A case for opportunistic encryption on the web
Ivan Ristic, director of engineering, Qualys
When, in 2010, I scanned about 90 million web sites (all .com, .net, and .org domain names that existed at that time) in order to determine their support for encrypted communication, I was dismayed to discover that only about 0.5 percent had means to protect their data in transit. The vast majority made no attempt to encrypt anything. Looking at only the top one million websites, the situation is better, but—with only about 10 percent of those sites supporting encryption—not significantly better.
Websites fall roughly into three groups. In the first group are those who care about security and have the knowledge and the means to pursue it. The second group consists of those who might be aware of the importance of security and encryption, but have and spend only limited time on them. Finally, in the third group are those who do not care about security or are not aware of the security issues; as a result, they use no encryption whatsoever.
Given that our security technologies are still rapidly evolving, most of the effort is still being spent on helping the people in the first two groups. And we're getting better at it, too. After nearly 20 years since the first public version of SSL—the protocol that secures most of the internet—we are finally getting close to getting the encryption right.
But, important as that work is, no progress is made on helping the third and the largest group, those who do not use encryption at all. Given that those web sites do not spend any effort to secure themselves, what can we do to help them?

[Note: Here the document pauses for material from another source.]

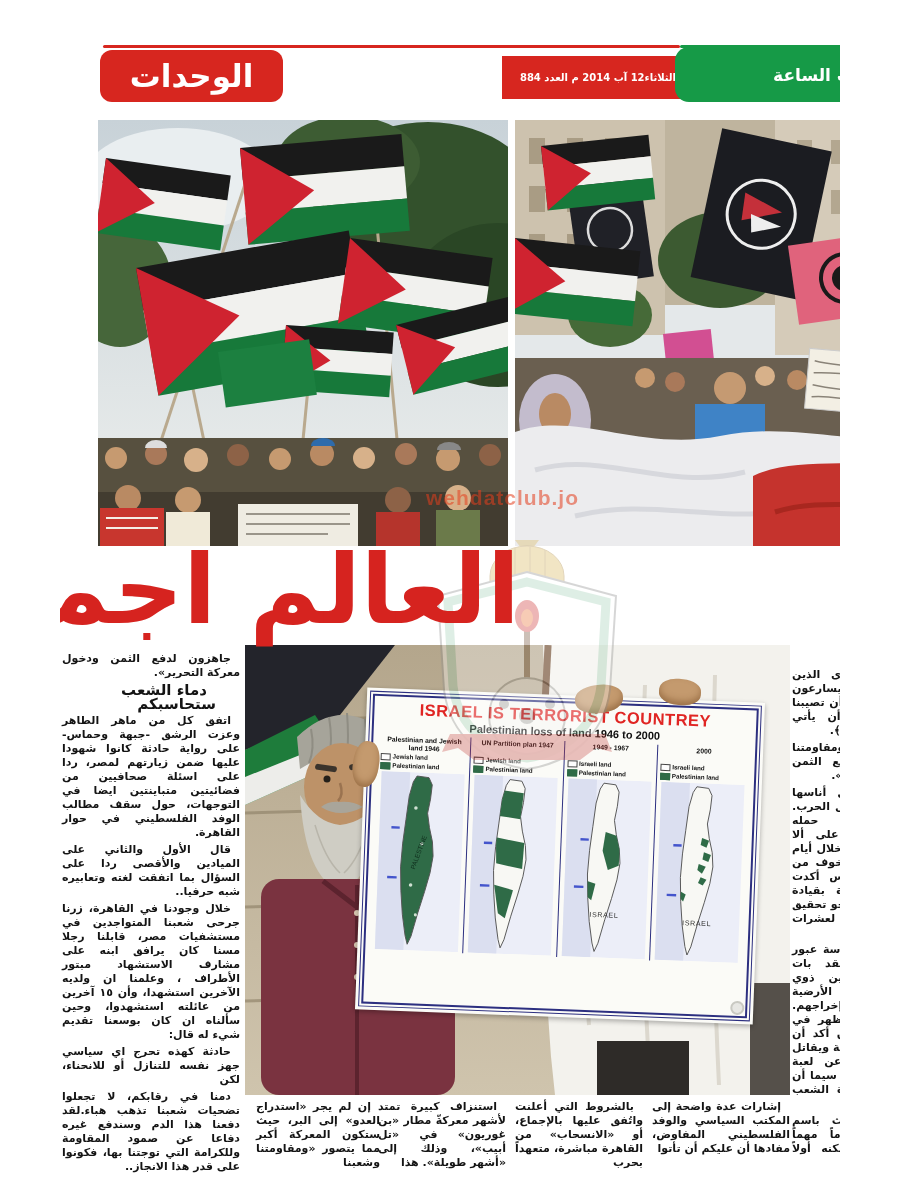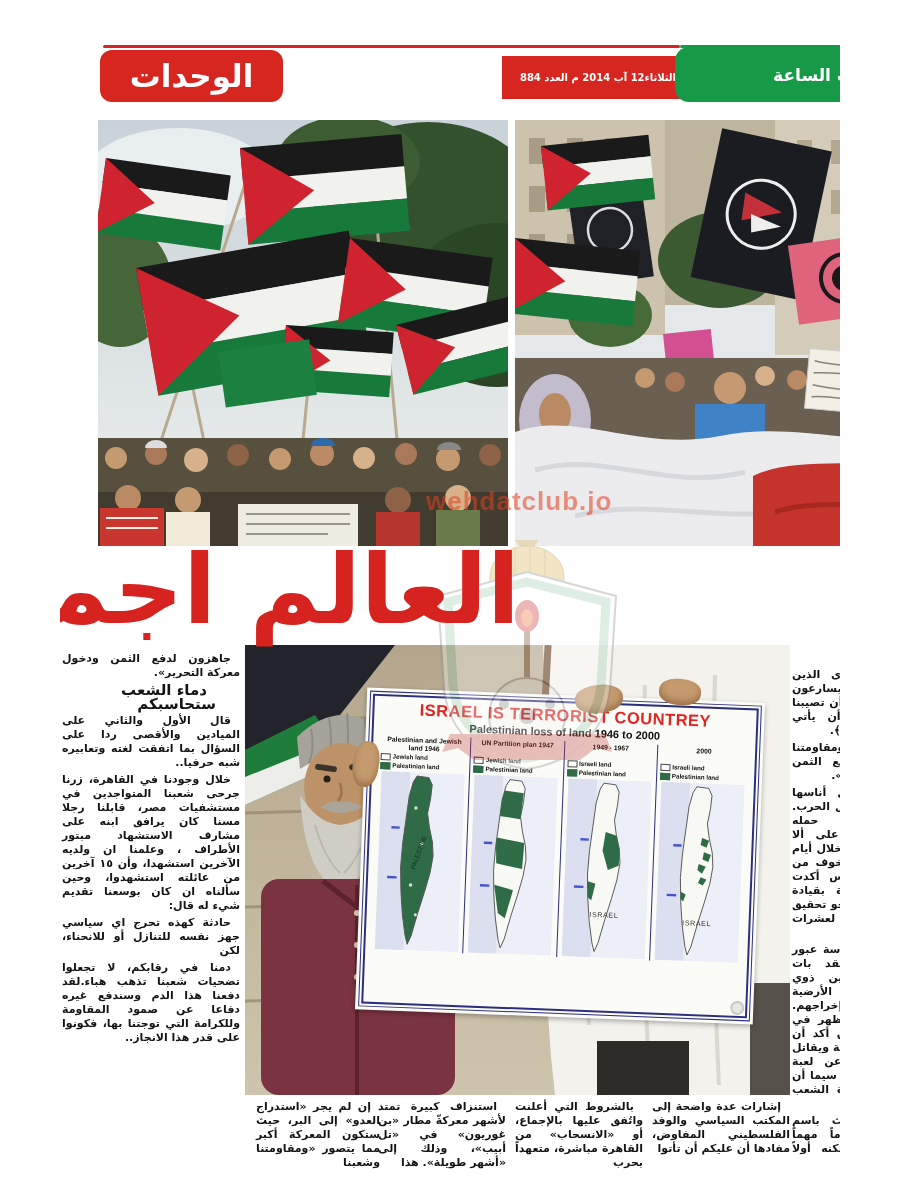"wehdatclub.jo" .wm-url { font-size: 26px -> 21px }
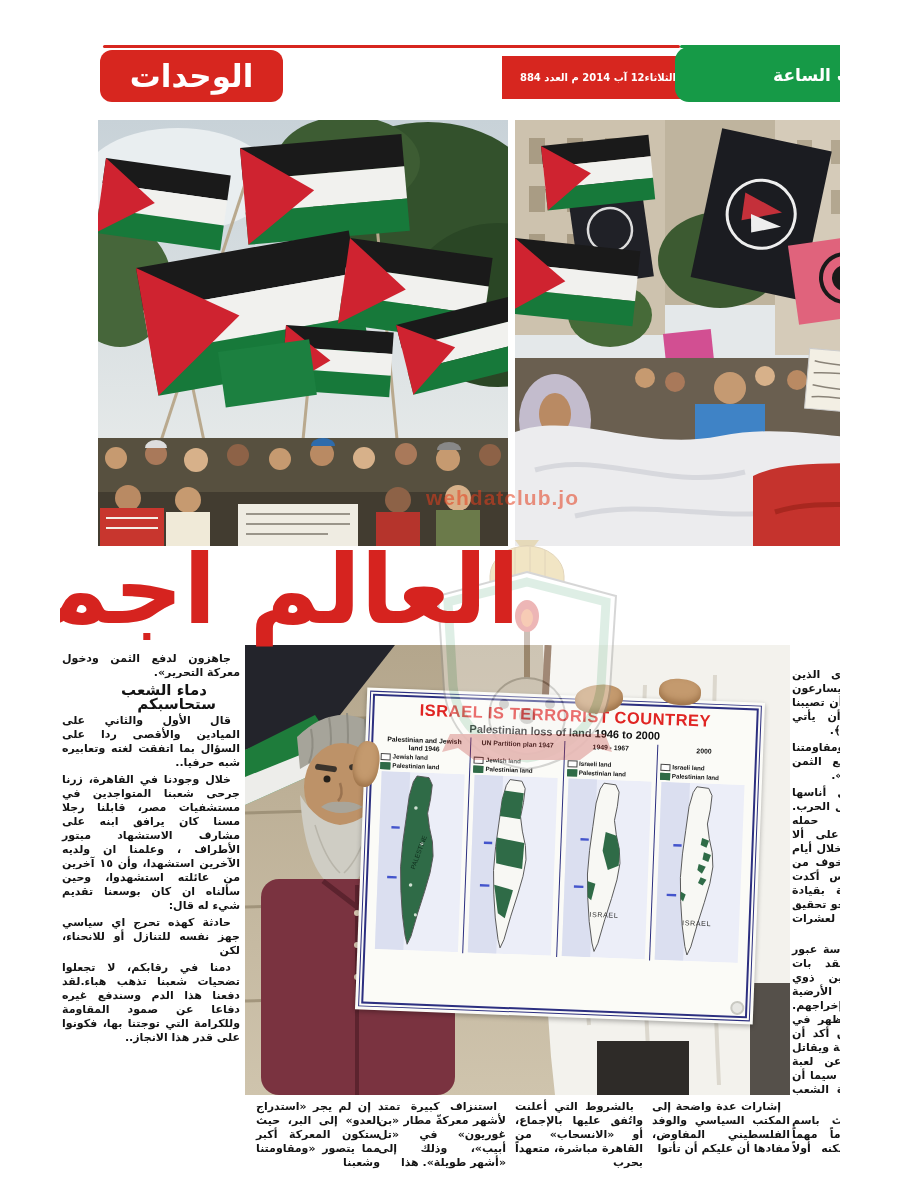"اتفق كل من ماهر الطاهر" p { html: none -> <p>اتفق كل من ماهر الطاهر وعزت الرشق -جبهة وحماس- على رواية حادثة كانوا شهودا عليها ضمن زيارتهم لمصر، ردا على اسئلة صحافيين من فضائيتين متباينتين ايضا في التوجهات، حول سقف مطالب الوفد الفلسطيني في حوار القاهرة.</p> }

There are two main types of attack against communication: active attacks and passive attacks. Active, or man-in-the-middle (MITM), attacks typically require a lot of effort and specialised tools. They are demanding because breaking or bypassing encryption is difficult. Against properly secured sites, MITM attacks are very difficult to carry out, and they are impossible to execute at scale without anyone noticing. Equally, defending against MITM attacks is difficult; it requires awareness, skill, and resources. Most sites don't have all three, which explains our current situation.
In view of this, it seems that there isn't a magic bullet that would enable us to defeat active attacks across the board. But, as it turns out, active attacks are not necessarily what we should be worried about most. Because active attacks require a lot of effort to execute, they are hard to justify, can be used only against a small number of targets, and, as a result, don't happen that often when you look at the world as a whole. Passive attacks are where the fun is.
“Passive attacks” is just another name for recording unencrypted data and keeping it for a very long time, until it is needed. Such attacks are very easy to carry out and only require access to the underlying communication channel. Being on the same Wi-Fi network as the victim is sufficient, but most attacks are far more ambitious. We now know that passive attacks are carried out on a massive scale, whereby all internet traffic is recorded at key data exchange points, and stored in a form that enables automated analysis and correlation.
Fortunately for us, what makes passive attacks easy to execute also makes them easy to defeat: we just need to encrypt the communication. The concept is known as opportunistic encryption, and is rather simple: the idea is that any encryption is always better than no encryption. This approach is not sophisticated enough to defeat a determined targeted attacker, but it is good enough to defeat passive attacks. After all, most communications are not being actively intercepted, which means that opportunistic encryption provides sufficient protection.
The best aspect of opportunistic encryption is in the fact that it can be built into our infrastructure and deployed transparently for everyone. Those who need higher guarantees would continue to need to make the effort to secure their systems, but everyone else gets to be protected from passive attacks with no work at all.
We already have all the required technologies to start deploying opportunistic encryption tomorrow. What remains is that final step where the web browser and server vendors agree to use it. If we manage to do this, then after a few short years of waiting for the new technology to spread, we will have arrived at a much safer web, and one that is robustly safe from mass surveillance.